I, too, start by clearing my throat. I  tap the olive green tablecloth and ask: “Is this thing on?” and wait for laughter that doesn’t come. 

“Samantha!Cut the Malarkey! We don’t have time for jokes!” my father growls.

This always gets me. I mean- even the best joke usually takes what? Ten-twenty seconds? And let’s say it’s super funny (which is what I strive for) then, including the laughter, people- we’re looking at maybe- what? a minute, minute-ten at the most? So, really-don’t we in fact have the time? I’m not just referring to jokes either, but other stuff parents say there’s no time for. It’s hard for me to imagine that we’re cutting it that close so consistently! Is all I’m saying. But whatever.

It says ‘No Time For Jokes’ on the back. Also: Made In Japan.

“OK….” I begin…

‘Today in school Krissy was wearing the best peace sign t-shirt, which she got at Caldors, just in case anyone wants to know.” I look directly at my mother, who knits her brows and frowns. She recognizes a shakedown when she hears it.

“Becky said we shouldn’t have to do the ropes in gym, so me and her and Renee signed a paper about it- but Lara wouldn’t sign it because she can get to the top. Mrs. Baxter in the library said a bad word (I mouth ‘Damn!’) when Todd Taylor brought in a worm, while I checked ‘Stuart Little’ and ‘The Cricket In Times Square’ – and then Todd dropped his library book on the worm and it turned into like 50 worms!” I exclaimed. “It was soooo icky!” 

“Alright That’s enough” says my mother, “Or I’m going to upchuck”

 “Oh for godsakes- it’s fine!” insists my father. 

“Yes, Bob, it’s fine!…We have one story about a child bleeding out, and another about smashed worms! What’s next? Murder?” says my mom.

“Well- let’s SEE!” says my father,turning towards my little brother.

“David? Whatch ya got?” he asks.

It looks like I’ve been Kanye’d. No one’s gonna let me finish! And I had killer knock-knock jokes lined up!

“Yo, Lisa! I’m really happy for you. Imma let you finish but David put his coat in the cubby by himself!

David is only five, in kindergarten and doesn’t really understand the “Hunger Games’ type stakes he’s up against. Every night he acts like he doesn’t know ‘School Report’ is going to happen. You can tell by the quality of his ‘stories’.

“I put my jacket in my cubby all by myself” he says – and practically gets a standing ovation by my parents.

“Oh, that’s great!”

“That a boy!” says my dad- whistling. “Good job!”

This is because he hung a jacket on a hook! Not even a hanger. A hook!

Had my parents had Zippo lighters at the table, they might have held them high and called for an encore. Then David could have stood up, leaned over in a bow, tied his shoelaces and sent the parent crowd into a frenzy!
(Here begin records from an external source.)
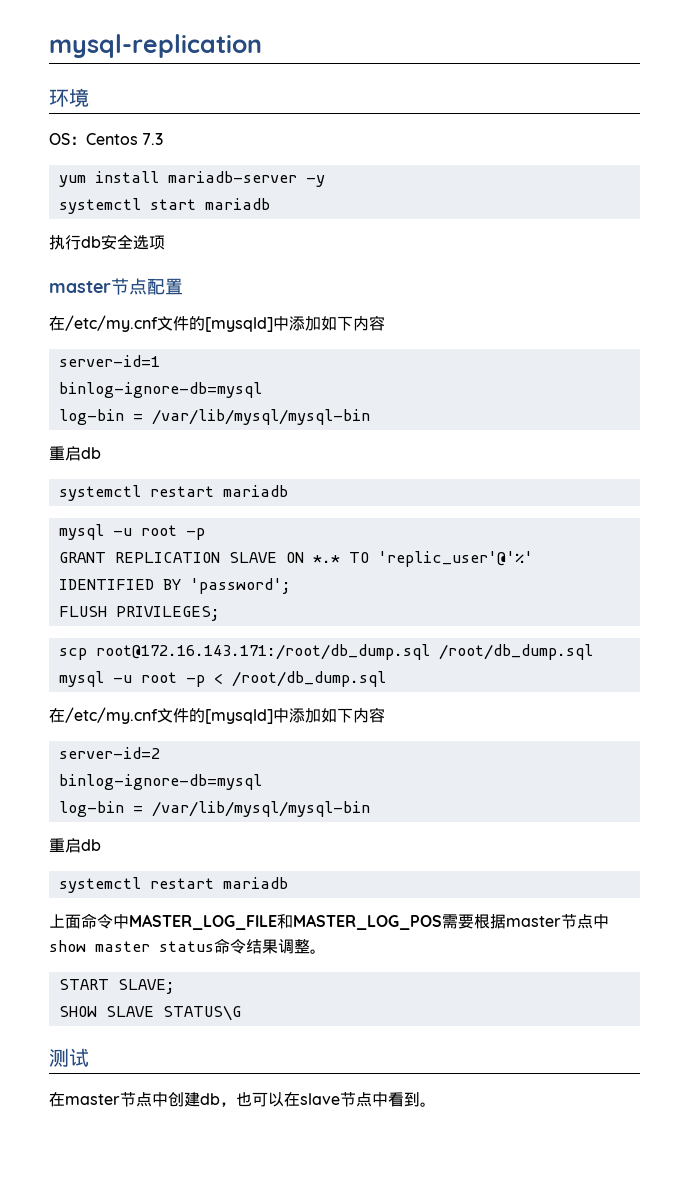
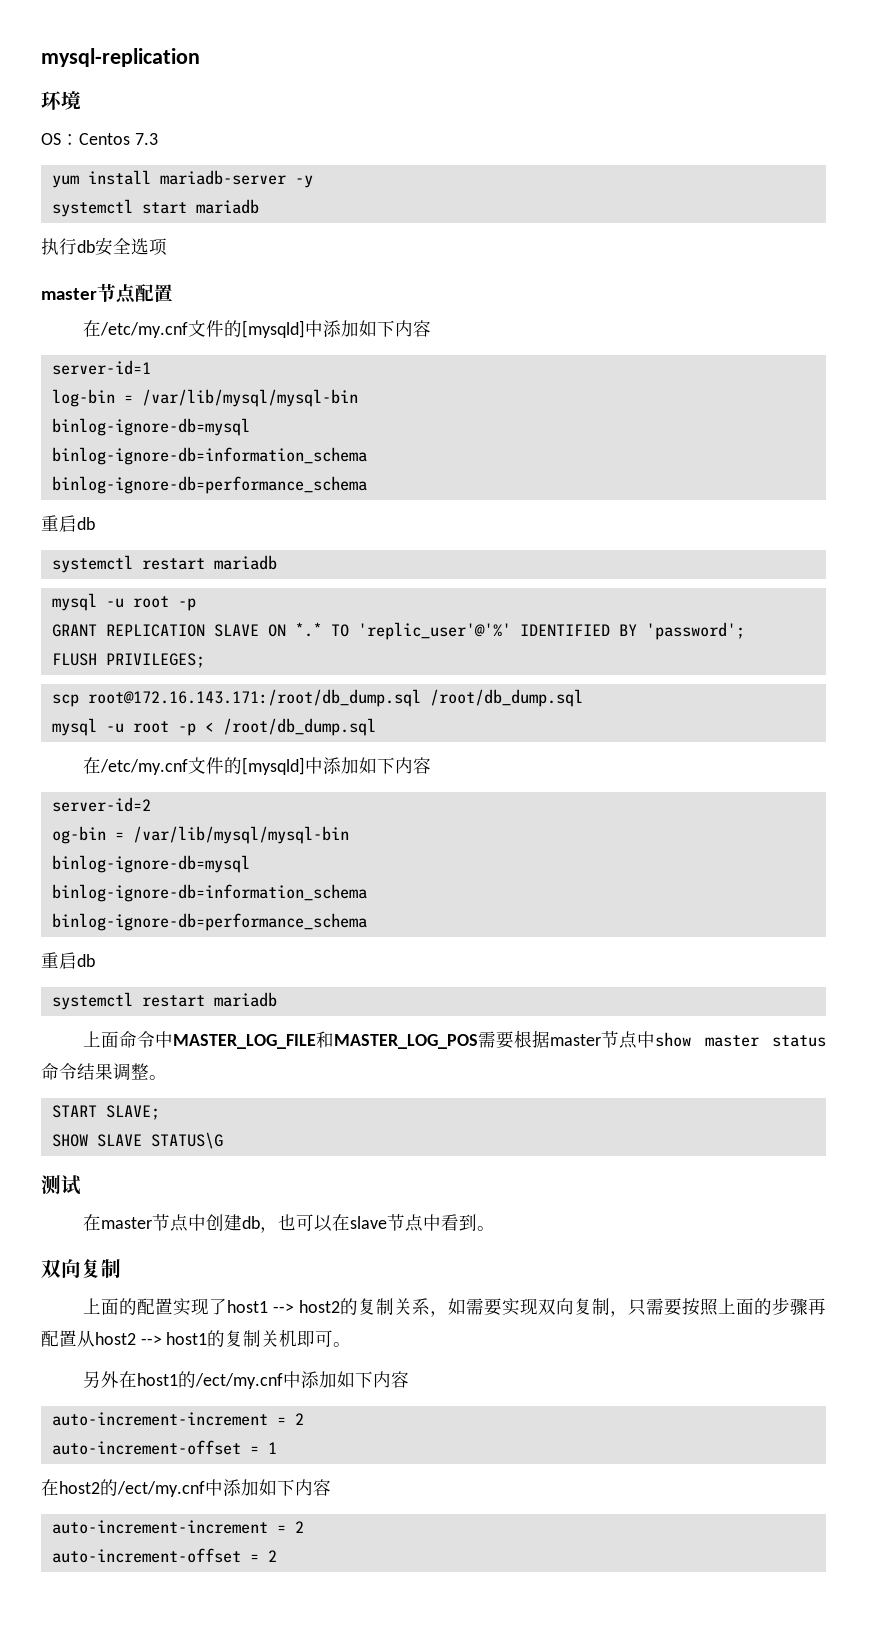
[58,382,262,398] [58,409,370,425] // binlog-ignore-db=mysql // log-bin = /var/lib/mysql/mysql-bin -> [51,389,358,407] [51,418,250,436] [51,447,367,465] [51,476,367,494] // log-bin = /var/lib/mysql/mysql-bin // binlog-ignore-db=mysql // binlog-ignore-db=information_schema // binlog-ignore-db=performance_schema
[58,774,262,790] [58,801,370,817] binlog-ignore-db=mysql // log-bin = /var/lib/mysql/mysql-bin -> [51,826,349,844] [51,855,250,873] [51,884,367,902] [51,913,367,931] og-bin = /var/lib/mysql/mysql-bin // binlog-ignore-db=mysql // binlog-ignore-db=information_schema // binlog-ignore-db=performance_schema
(436, 1104) none -> [41,1259,121,1278] [83,1297,826,1317] [41,1329,352,1347] [83,1371,410,1389] [51,1412,304,1426] [51,1440,277,1455] [41,1479,331,1497] [51,1520,304,1534] [51,1548,277,1563] // 双向复制 // 上面的配置实现了host1 --> host2的复制关系，如需要实现双向复制，只需要按照上面的步骤再配置从host2 --> host1的复制关机即可。 // 另外在host1的/ect/my.cnf中添加如下内容 // auto-increment-increment = 2 // auto-increment-offset = 1 // 在host2的/ect/my.cnf中添加如下内容 // auto-increment-increment = 2 // auto-increment-offset = 2

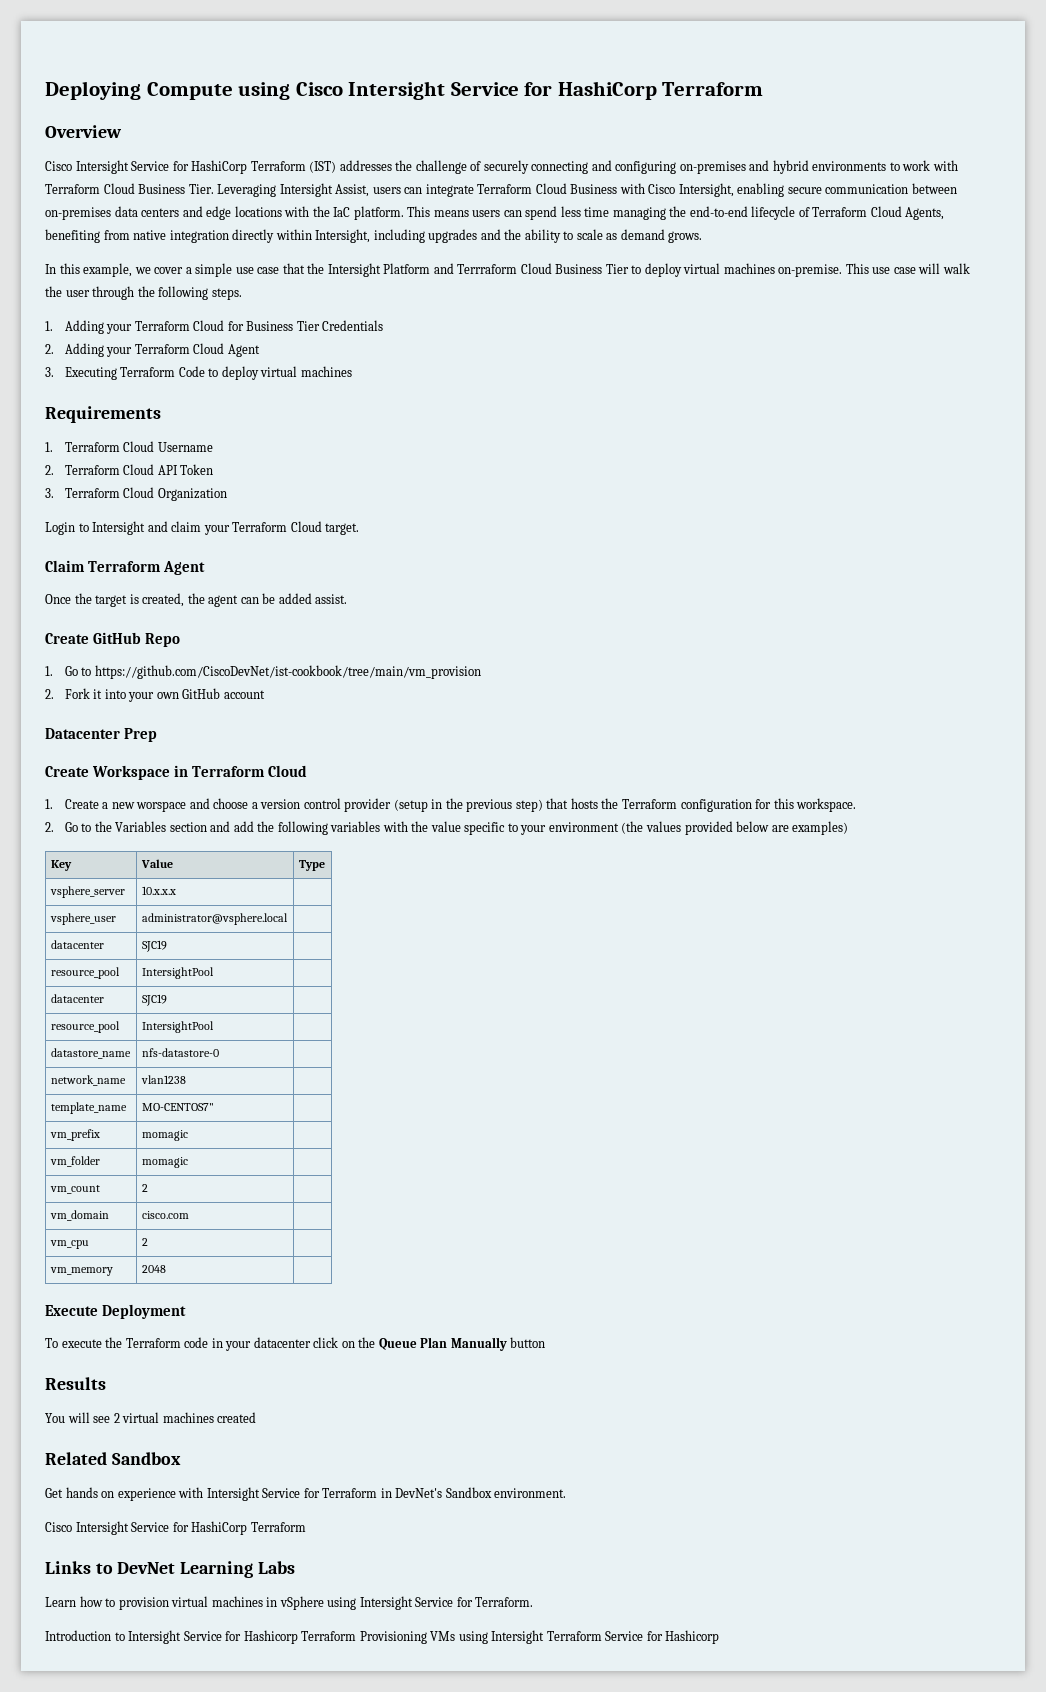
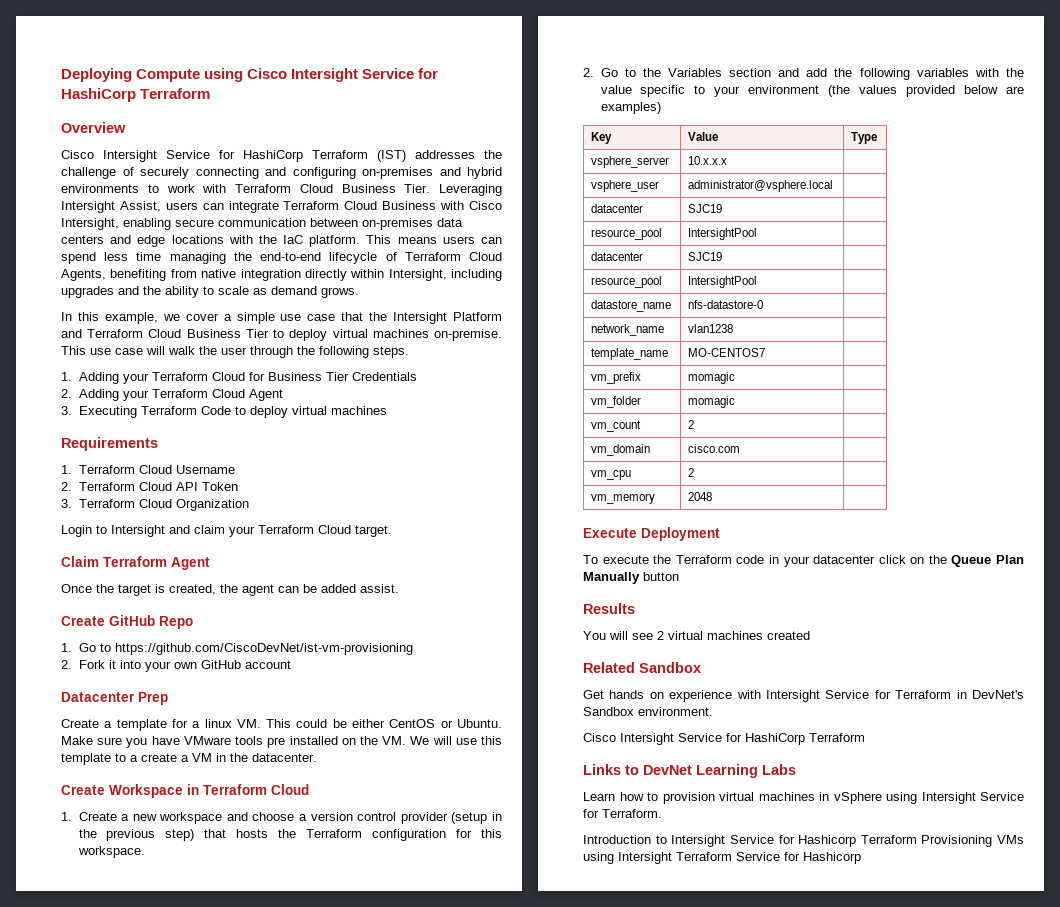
[457,264,518,274] Terrraform -> [87,329,144,338] Terraform
[94,665,481,679] https://github.com/CiscoDevNet/ist-cookbook/tree/main/vm_provision -> [114,643,413,655] https://github.com/CiscoDevNet/ist-vm-provisioning
(158, 735) none -> [61,719,503,731] [61,736,503,748] [61,753,317,765] // Create a template for a linux VM. This could be either CentOS or Ubuntu. Make sure you have VMware tools pre installed on the VM. We will use this template to a create a VM in the datacenter.
[136,801,187,812] worspace -> [159,812,223,824] workspace
[141,1103,214,1111] MO-CENTOS7" -> [688,348,766,357] MO-CENTOS7

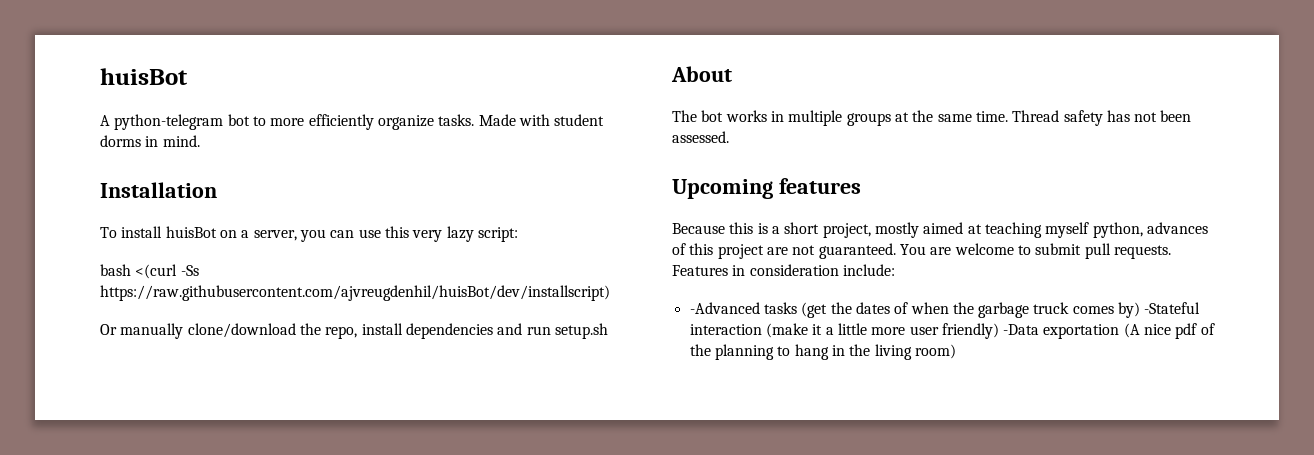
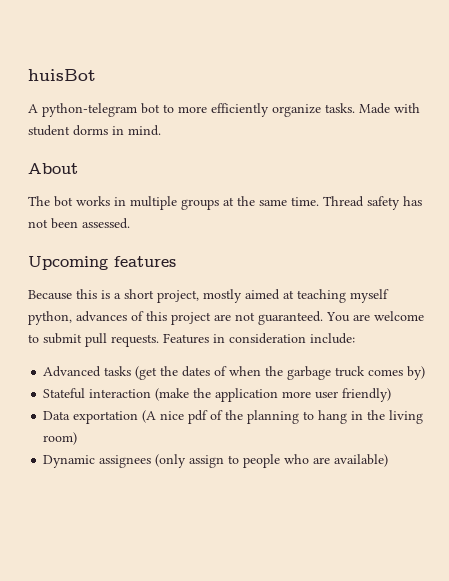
[100,182,217,198] [100,226,518,242] [100,264,199,279] [100,285,610,301] [100,323,608,339] // Installation // To install huisBot on a server, you can use this very lazy script: // bash <(curl -Ss https://raw.githubusercontent.com/ajvreugdenhil/huisBot/dev/installscript) // Or manually clone/download the repo, install dependencies and run setup.sh -> (161, 130) none
[689,302,760,314] -Advanced -> [43,366,102,377] Advanced
[1144,302,1201,314] -Stateful -> [43,388,86,399] // Stateful
[812,323,867,335] it a little -> [193,388,279,402] the application
[1003,324,1040,335] -Data -> [43,411,71,420] // Data
(956, 351) none -> [43,454,389,468] // Dynamic assignees (only assign to people who are available)

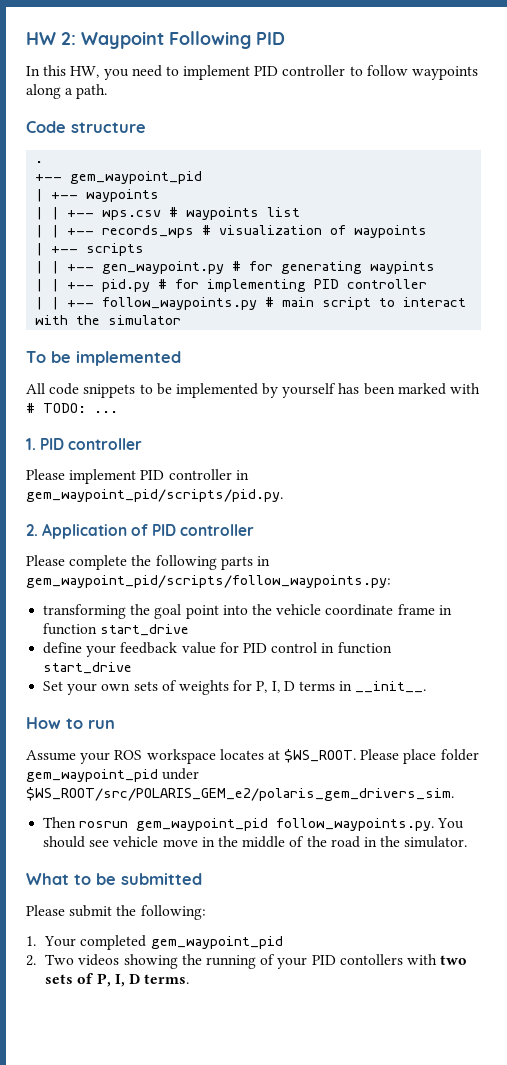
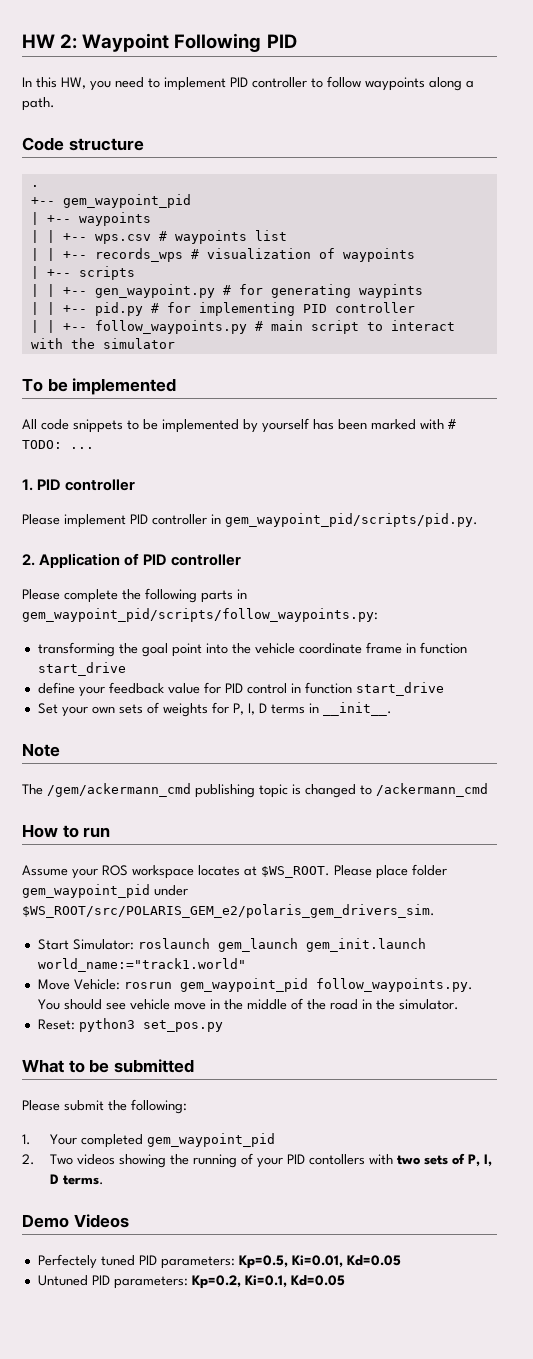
(427, 687) none -> [22,743,60,757] [22,783,488,798] // Note // The /gem/ackermann_cmd publishing topic is changed to /ackermann_cmd
[43,817,77,828] Then -> [37,938,426,952] [37,958,246,972] [37,979,120,990] Start Simulator: roslaunch gem_launch gem_init.launch world_name:="track1.world" // Move Vehicle:
(468, 842) none -> [37,1018,223,1032] // Reset: python3 set_pos.py
(190, 979) none -> [22,1214,129,1228] [37,1254,401,1269] [37,1275,345,1289] // Demo Videos // Perfectely tuned PID parameters: Kp=0.5, Ki=0.01, Kd=0.05 // Untuned PID parameters: Kp=0.2, Ki=0.1, Kd=0.05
Regardless of story, the younger you were, the more you got congratulated on everything. And I was the oldest. I put such effort into my school reports -cherry picking the best-of’s from the day, but it wasn’t exactly appreciated.

It’s hard to be a headliner, when you’re surrounded by openers who think they’re the draw, and the kind of management that sends everyone onstage willy-nilly. Still, I kept giving it my best shot, and every once in awhile, it was like magic. Like Carlin in the 7o’s, only not a millionth as good.